Description of the task:
Please return, exactly and only, the lines beginning at the top of the entries below and ending with the line containing "Fig 12 Air-to-Surface"; keep out the pictures.

Available records:
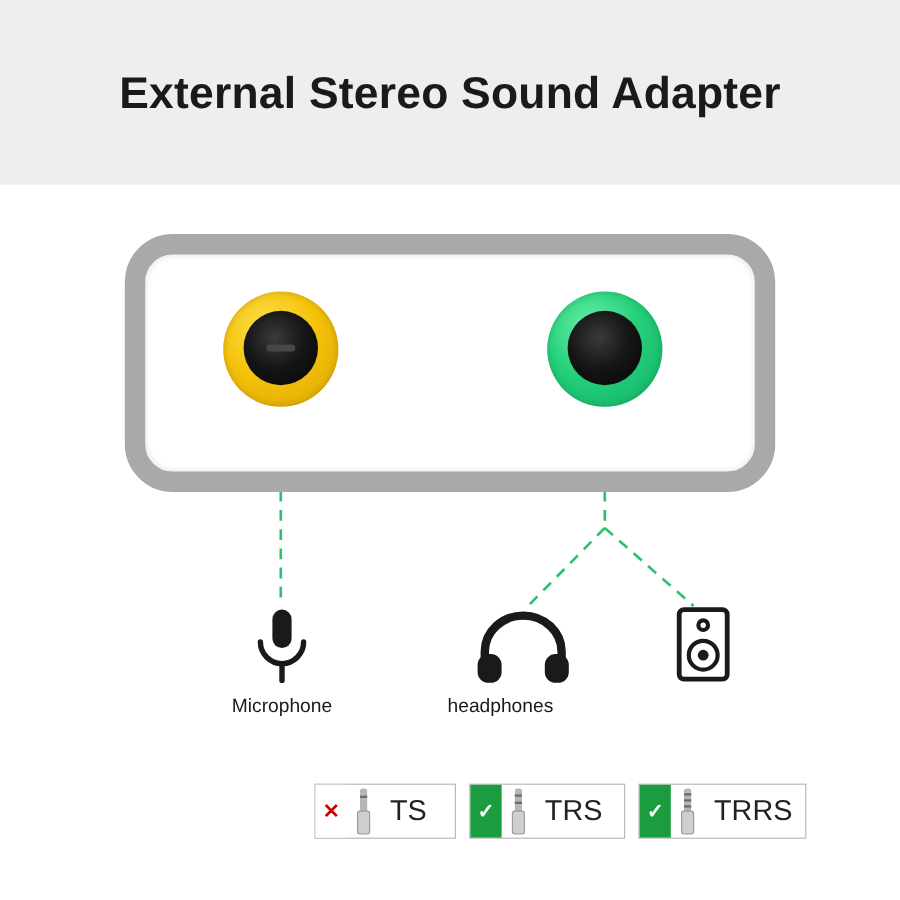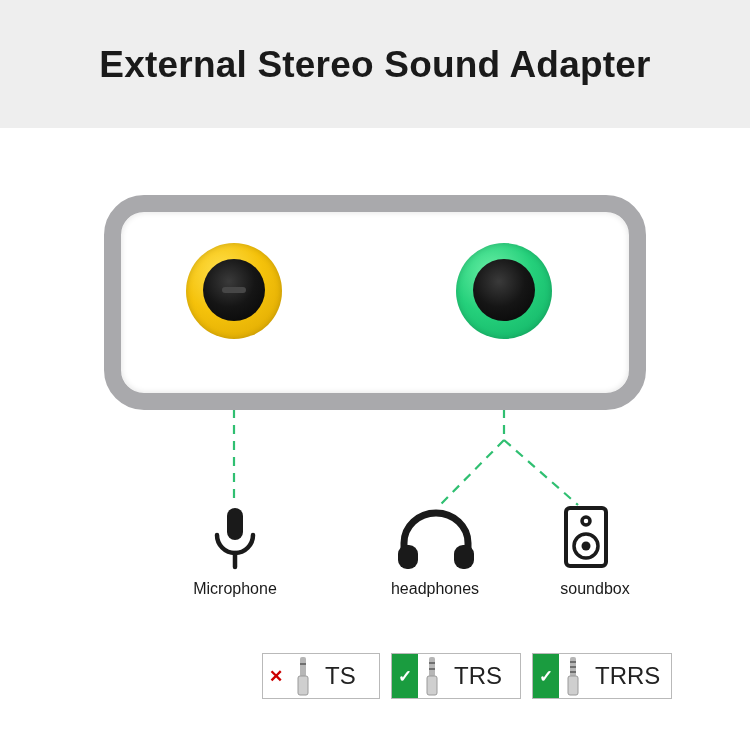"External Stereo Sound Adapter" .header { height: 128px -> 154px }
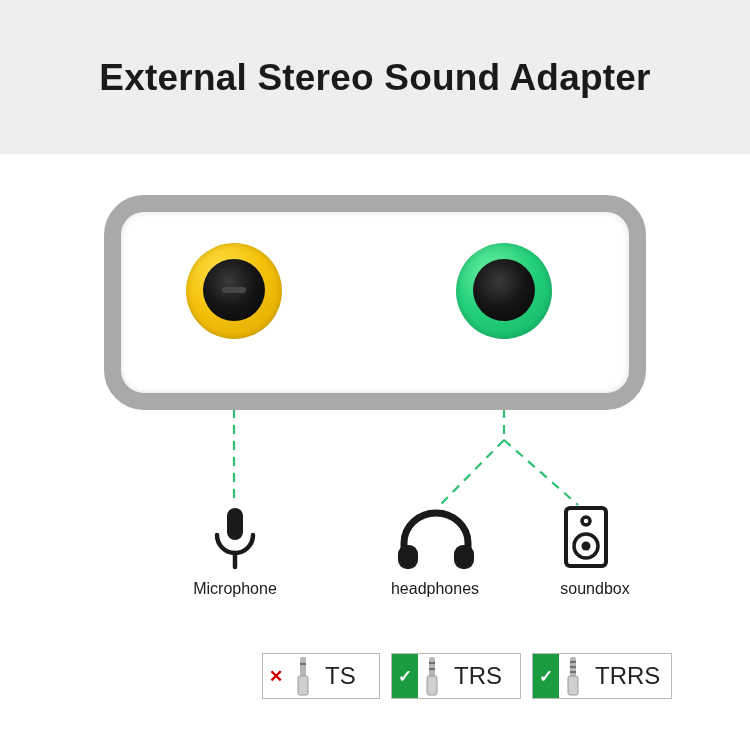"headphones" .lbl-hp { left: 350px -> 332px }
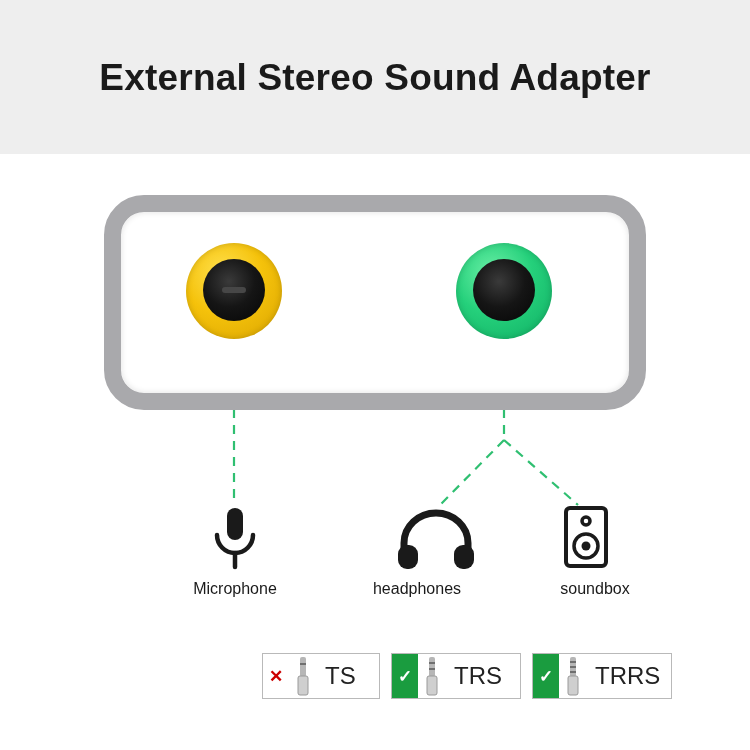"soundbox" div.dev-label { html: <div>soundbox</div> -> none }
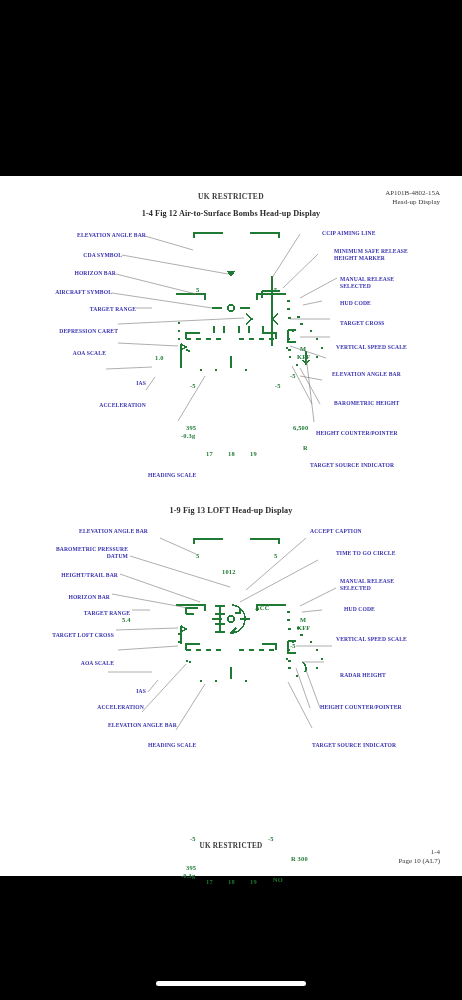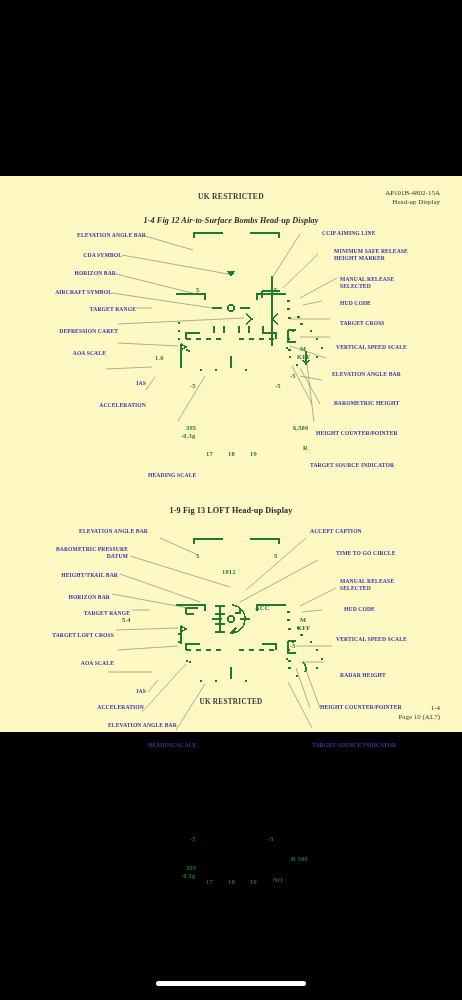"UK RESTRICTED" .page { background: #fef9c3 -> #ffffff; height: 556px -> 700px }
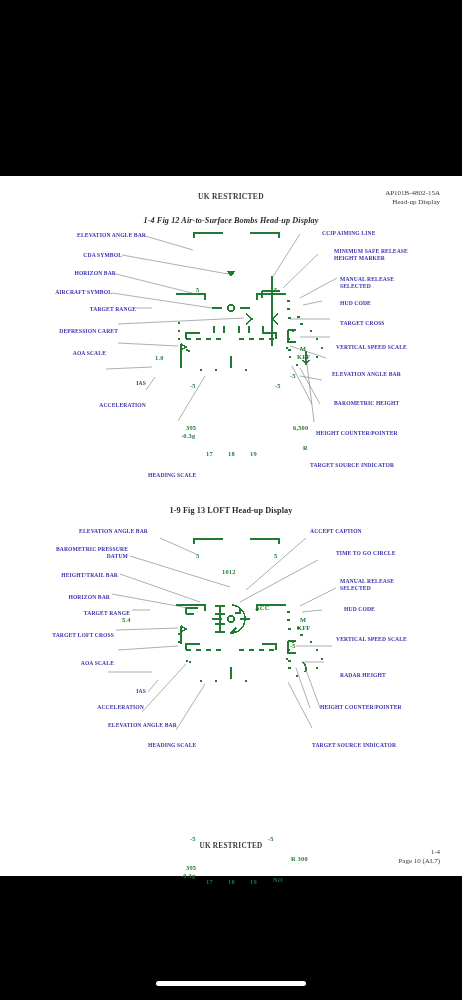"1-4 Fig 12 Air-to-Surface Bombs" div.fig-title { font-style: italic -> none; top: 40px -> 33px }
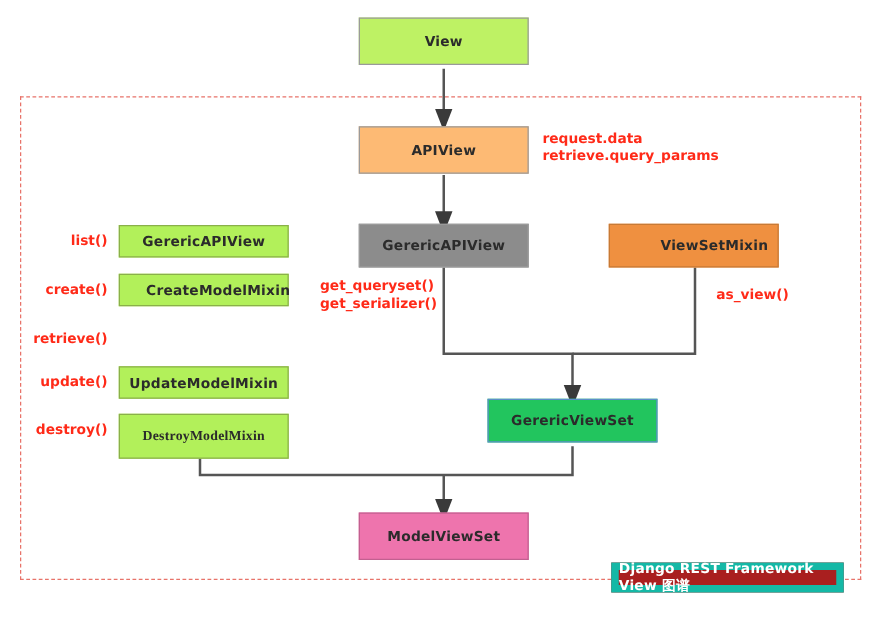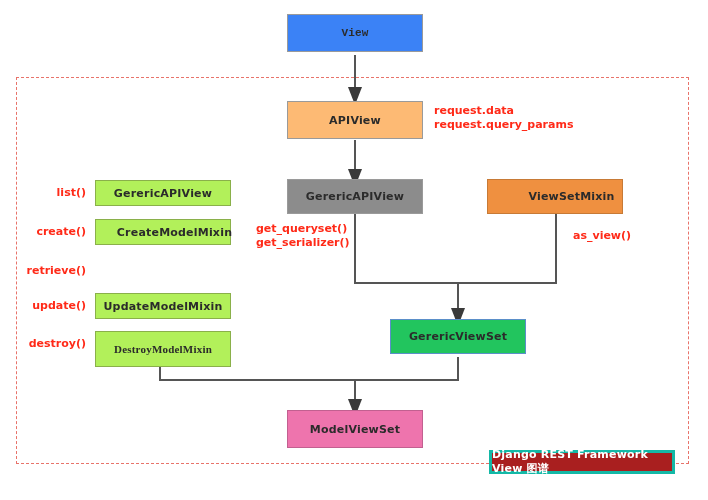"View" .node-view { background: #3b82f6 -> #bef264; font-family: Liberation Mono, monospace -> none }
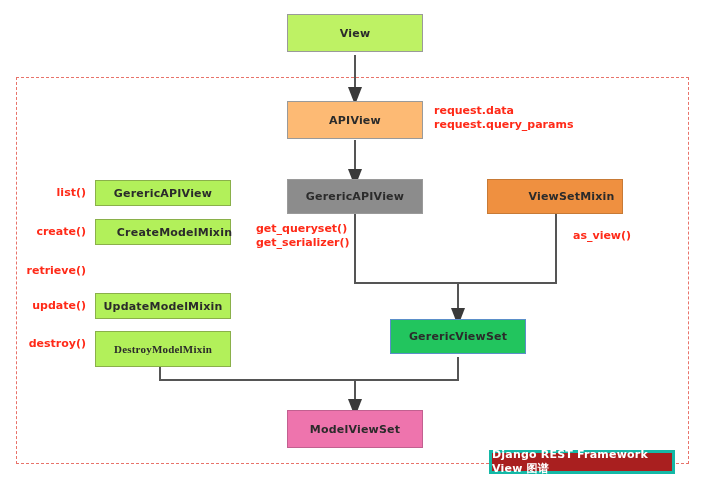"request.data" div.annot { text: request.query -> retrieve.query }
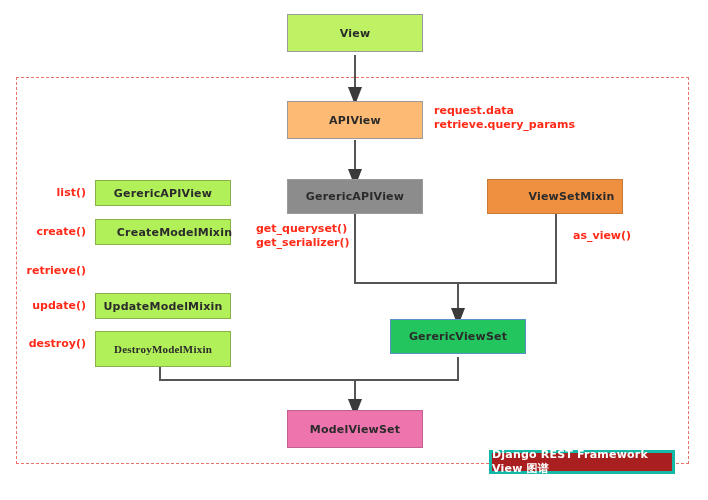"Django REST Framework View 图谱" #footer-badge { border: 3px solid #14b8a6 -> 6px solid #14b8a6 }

Result of the exercise:
"External Stereo Sound Adapter" .header { height: 128px -> 154px }
"headphones" .lbl-hp { left: 350px -> 332px }
"soundbox" div.dev-label { html: <div>soundbox</div> -> none }
"UK RESTRICTED" .page { background: #fef9c3 -> #ffffff; height: 556px -> 700px }
"1-4 Fig 12 Air-to-Surface Bombs" div.fig-title { font-style: italic -> none; top: 40px -> 33px }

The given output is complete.